AI use carries bias risk for financial regulators
The House Financial Services Artificial Intelligence Task Force recently started to examine the opportunities and challenges presented by the growing use of artificial intelligence in the financial services industry.
The AI task force should broaden its scope to also explore whether AI and algorithms used by financial regulators help or hurt its citizenry.
Financial regulators view AI as a useful tool to increase efficiency. For instance, regulators have used machine learning to detect fishy text in corporate filings, identify money-laundering networks and discover tax cheats.
However, scant attention is given to the potential for bias in supervisory algorithms used by regulators.
First, consider how bias can enter into the anti-money-laundering reports that banks file with the Financial Crimes Enforcement Network. Structural barriers including linguistic or socioeconomic hurdles can inadvertently create bias within data.
About 14% of Hispanic households in the U.S. are “unbanked” and mostly rely on cash and prepaid debit cards, according to the Federal Deposit Insurance Corp.’s latest survey of unbanked and underbanked households. Another 17% of African-American households were also unbanked. In some cases, these adults do not have a current, government-issued photo ID.
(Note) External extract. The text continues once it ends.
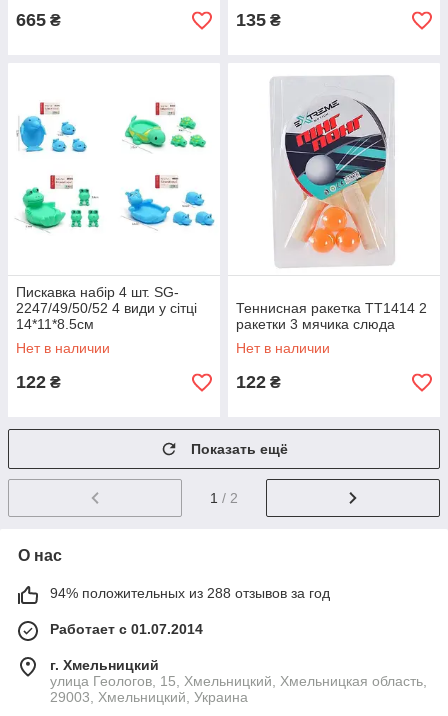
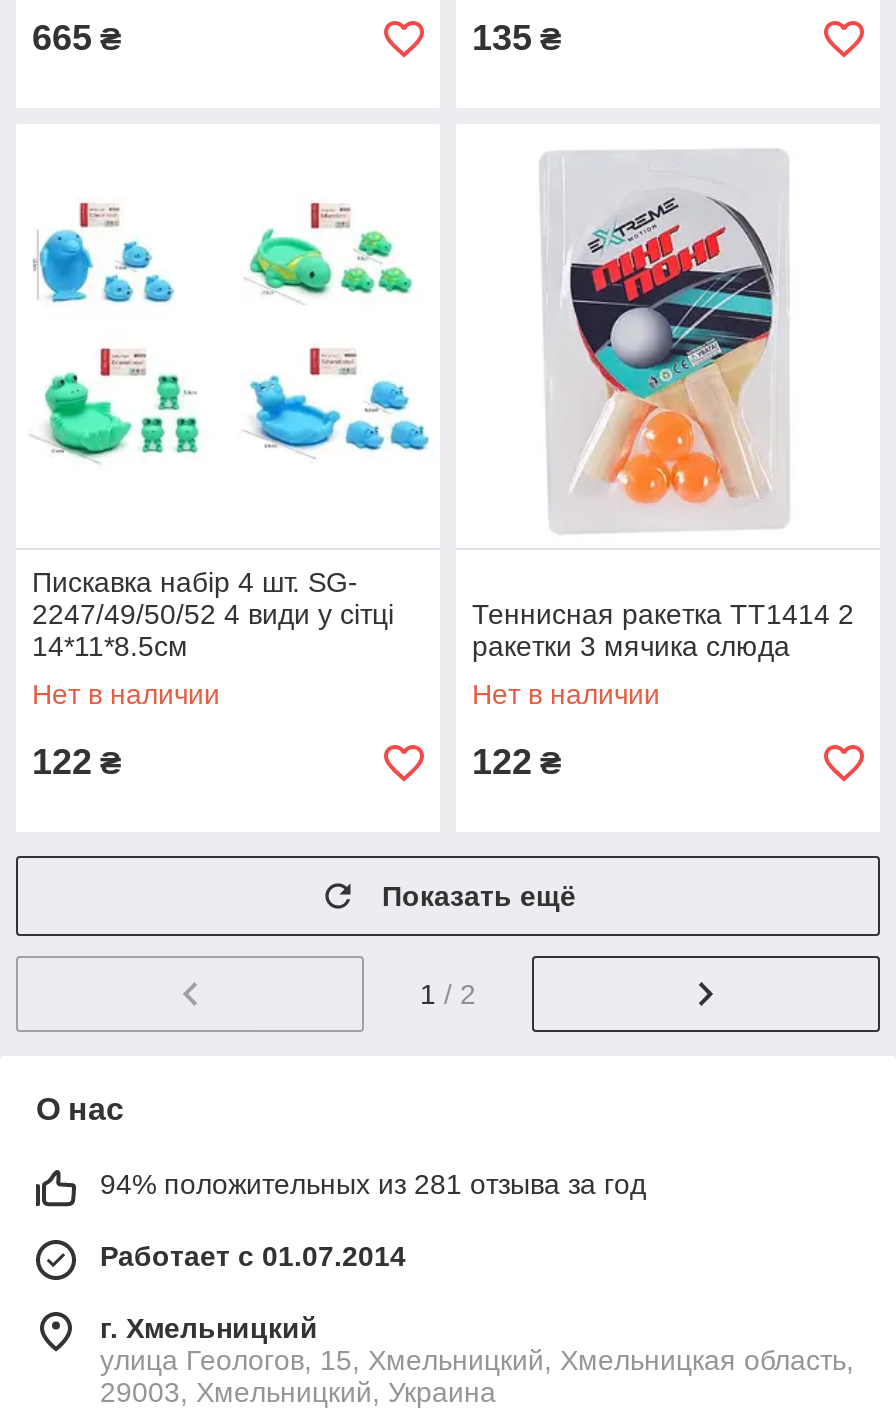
- 94% положительных из 288 отзывов за год
+ 94% положительных из 281 отзыва за год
As a result, bank AML algorithms may flag frequent but innocuous prepaid card transactions for Hispanic customers and banks could file disproportionate reports with Fincen on “suspicious” IDs for African-Americans.
Fincen has found explicit bias in the AML data reported to the agency and reminded banks that an AML “filing should not be based on a person’s ethnicity,” such as being “of Middle Eastern” descent. Despite the potential for bias, Fincen’s data is widely available to law enforcement agencies, and also employs algorithms to screen filings to identify reports that merit further review.
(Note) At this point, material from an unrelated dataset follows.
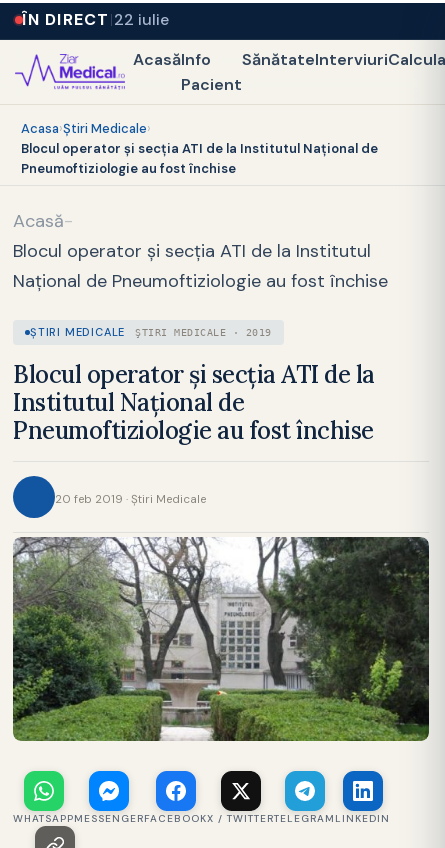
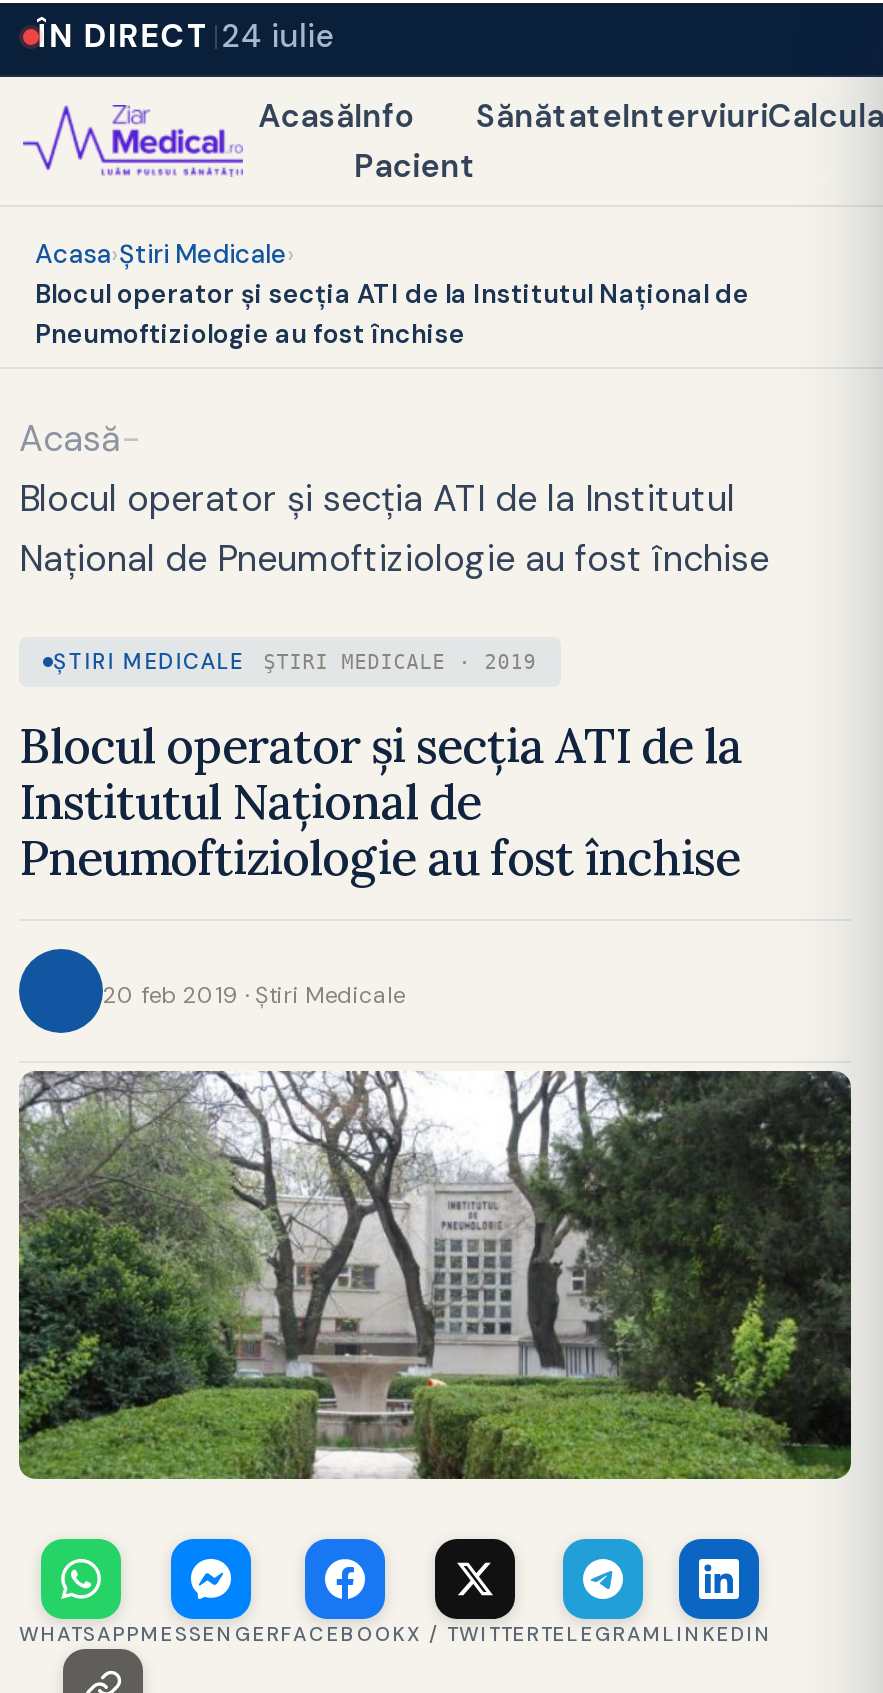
- ÎN DIRECT 22 iulie
+ ÎN DIRECT 24 iulie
Missing or incomplete data can also introduce bias into the algorithms.
Financial regulators use the Consumer Financial Protection Bureau’s consumer complaints database to decide which cases to pursue. Over 80% of complaints in 2017 were submitted by consumers directly via the agency’s online platform.
However, individuals without access to the internet are disproportionately elderly, have lower educational levels and low incomes. Scammers who prey on this group may escape justice because the CFPB is inundated with complaints filed online by wealthier, younger consumers.
Finally, consider a securities regulator’s use of algorithms to identify high-risk financial advisers and firms. The Financial Industry Regulatory Authority developed a predictive model using criteria, including complaints and terminations, to generate a numeric risk score for financial advisers.
Importantly, the study found that female advisers engage in less costly misconduct and have a lower propensity toward repeat offenses.
Finra’s algorithm could lead to the adverse and inaccurate consequence of an over-representation of women being classified as high-risk advisers.
Additionally, Finra recently proposed that firms classified as high-risk could improve their classification via a “one-time opportunity to reduce staffing levels.” This “opportunity” may further compound the lopsided terminations women face in the financial services industry.
Regulators need to review their own supervisory algorithms for unintended discriminatory outcomes. Otherwise, they may unwittingly play a role in perpetuating inequalities.
Whether financial regulators use of emerging technology will become a force for good or ill may depend on how the House Financial Services AI task force tackles the issue.